Segment Open
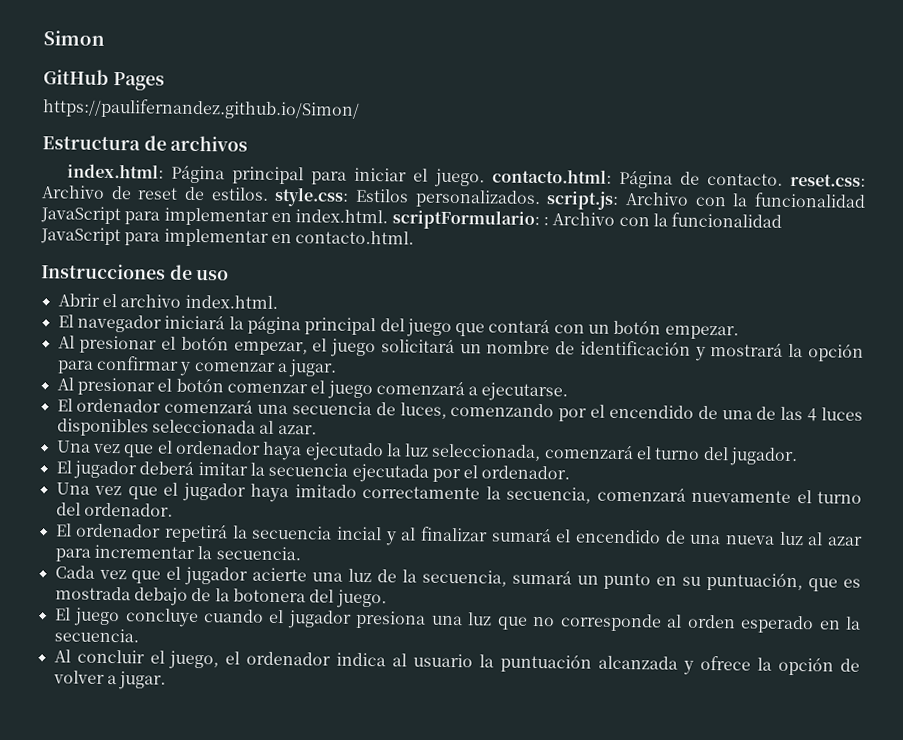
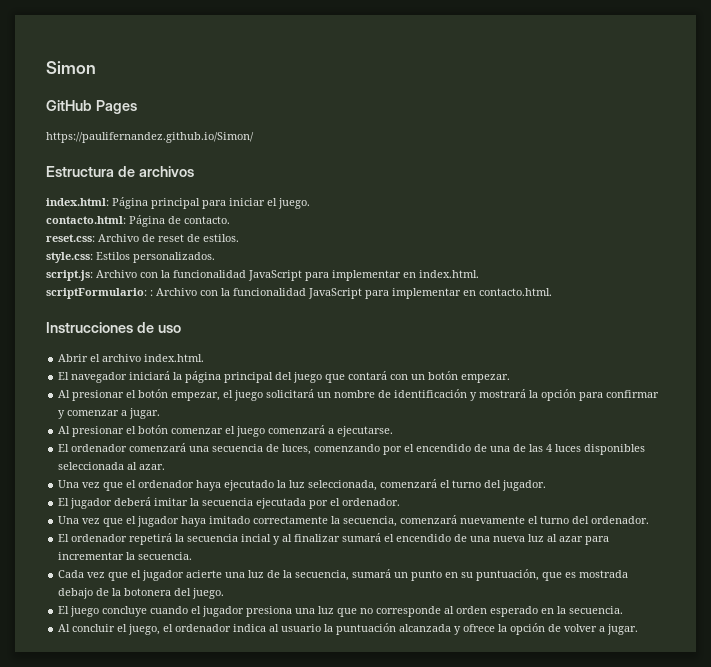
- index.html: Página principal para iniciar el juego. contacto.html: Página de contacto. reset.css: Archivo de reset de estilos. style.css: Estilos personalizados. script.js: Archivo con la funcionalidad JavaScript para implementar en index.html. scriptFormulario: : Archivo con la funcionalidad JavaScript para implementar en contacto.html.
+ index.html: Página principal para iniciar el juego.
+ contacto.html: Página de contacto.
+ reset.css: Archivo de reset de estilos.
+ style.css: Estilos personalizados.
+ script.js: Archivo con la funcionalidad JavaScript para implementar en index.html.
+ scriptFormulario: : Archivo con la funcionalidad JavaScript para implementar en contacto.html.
Segment Closed
Segment Open
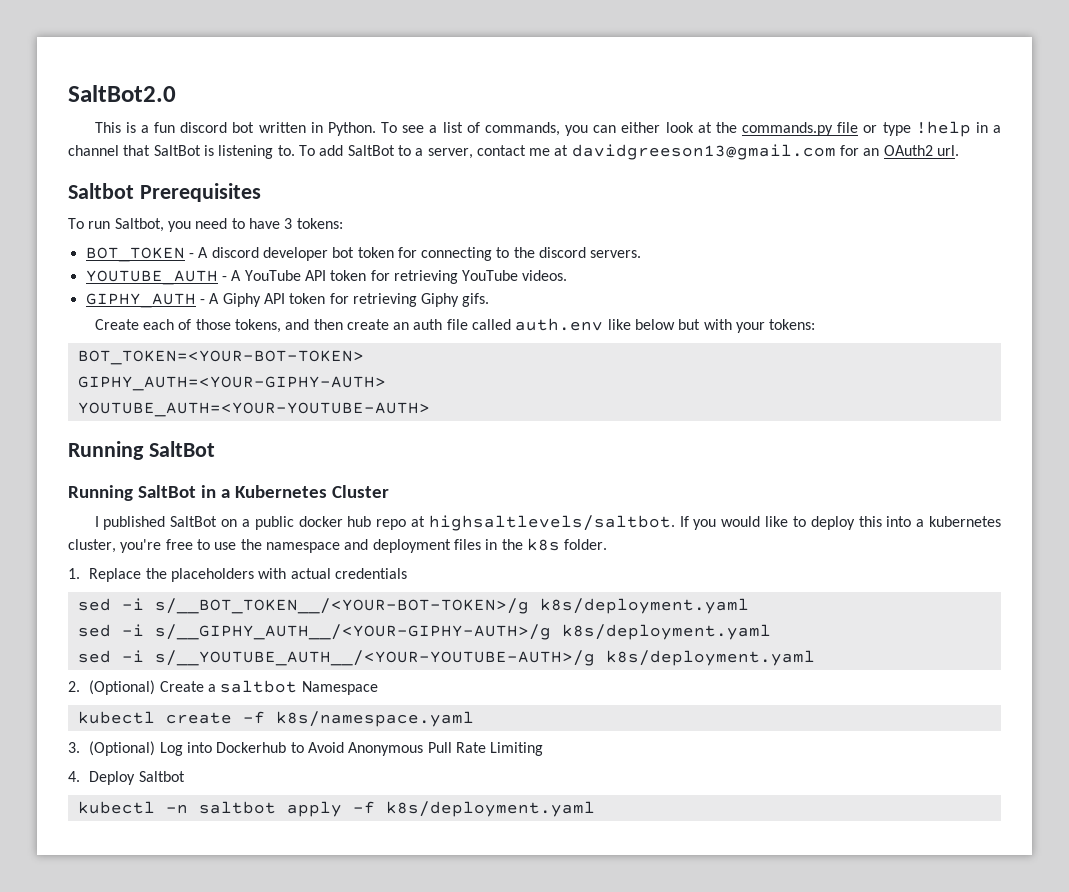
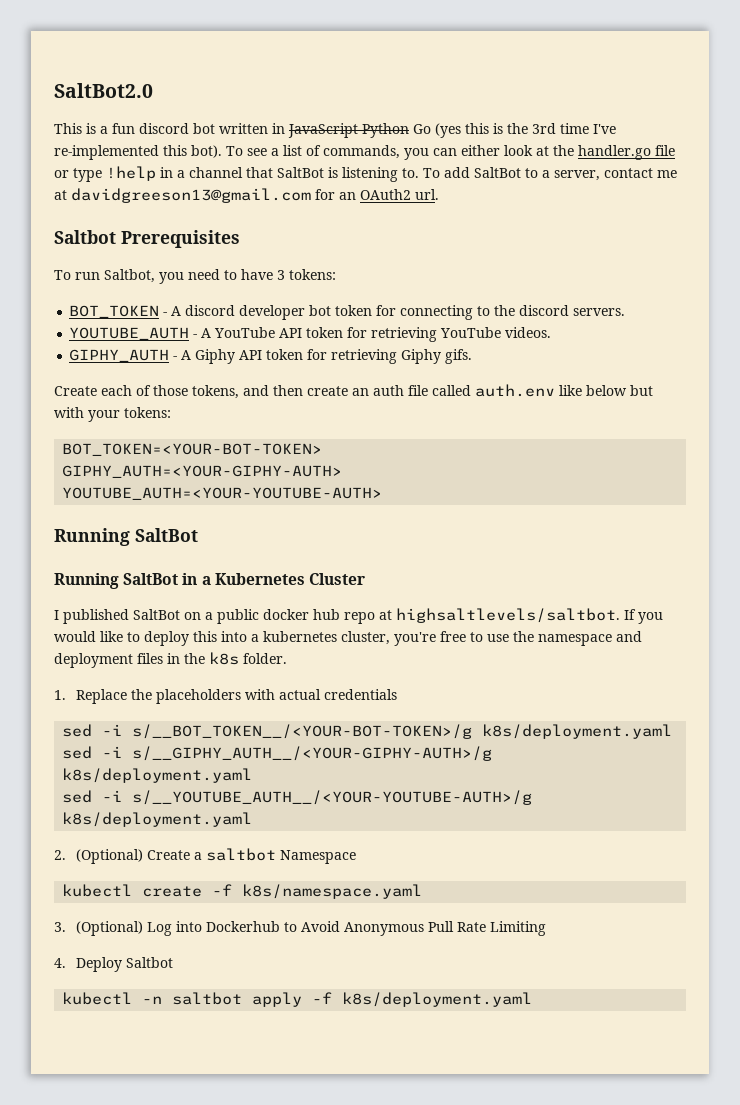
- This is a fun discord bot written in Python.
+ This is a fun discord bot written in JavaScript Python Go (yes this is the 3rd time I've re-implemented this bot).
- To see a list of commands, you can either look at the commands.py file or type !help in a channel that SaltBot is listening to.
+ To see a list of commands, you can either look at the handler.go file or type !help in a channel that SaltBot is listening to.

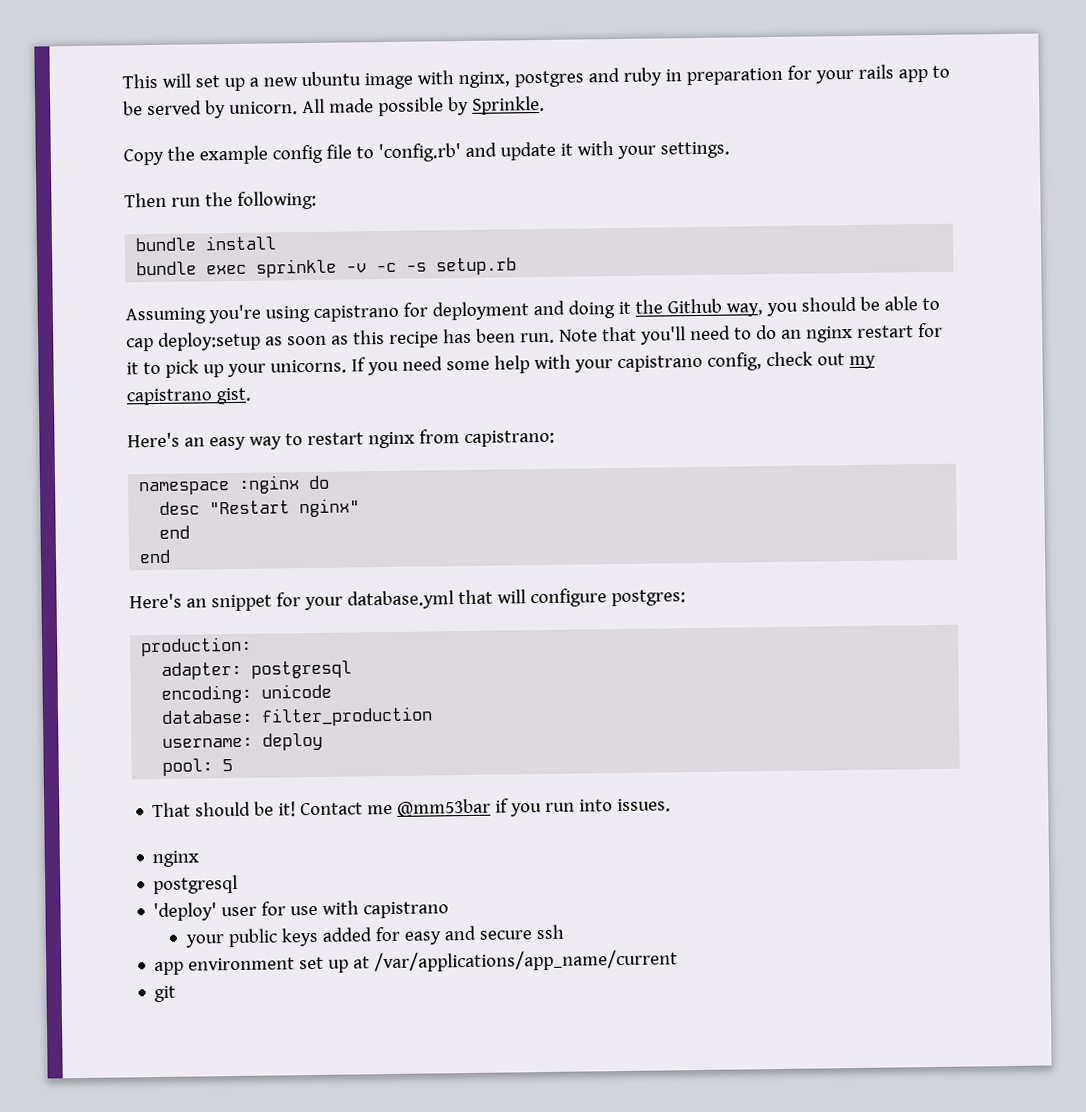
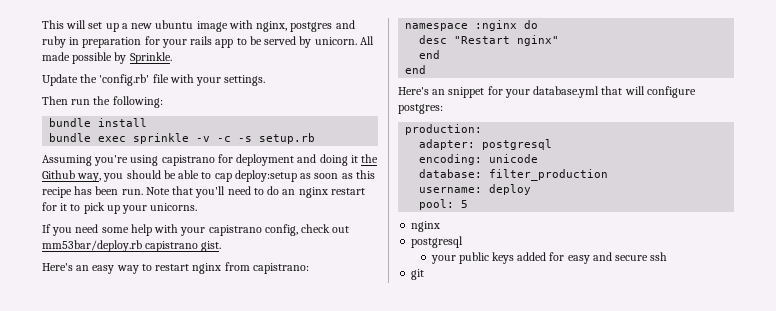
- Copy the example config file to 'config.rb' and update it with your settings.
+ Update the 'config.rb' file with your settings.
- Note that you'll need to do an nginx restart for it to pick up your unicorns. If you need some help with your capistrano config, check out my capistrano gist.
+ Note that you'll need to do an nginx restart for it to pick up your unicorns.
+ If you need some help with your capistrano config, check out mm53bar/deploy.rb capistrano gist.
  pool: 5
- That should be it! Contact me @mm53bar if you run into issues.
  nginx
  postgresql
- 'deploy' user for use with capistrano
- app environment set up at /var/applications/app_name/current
Segment Closed
YOUR ASSIGNMENT
Within the data above, count the lines that contain the string "file"; the reply is the number alone.

SOLUTION FOR THIS TASK
4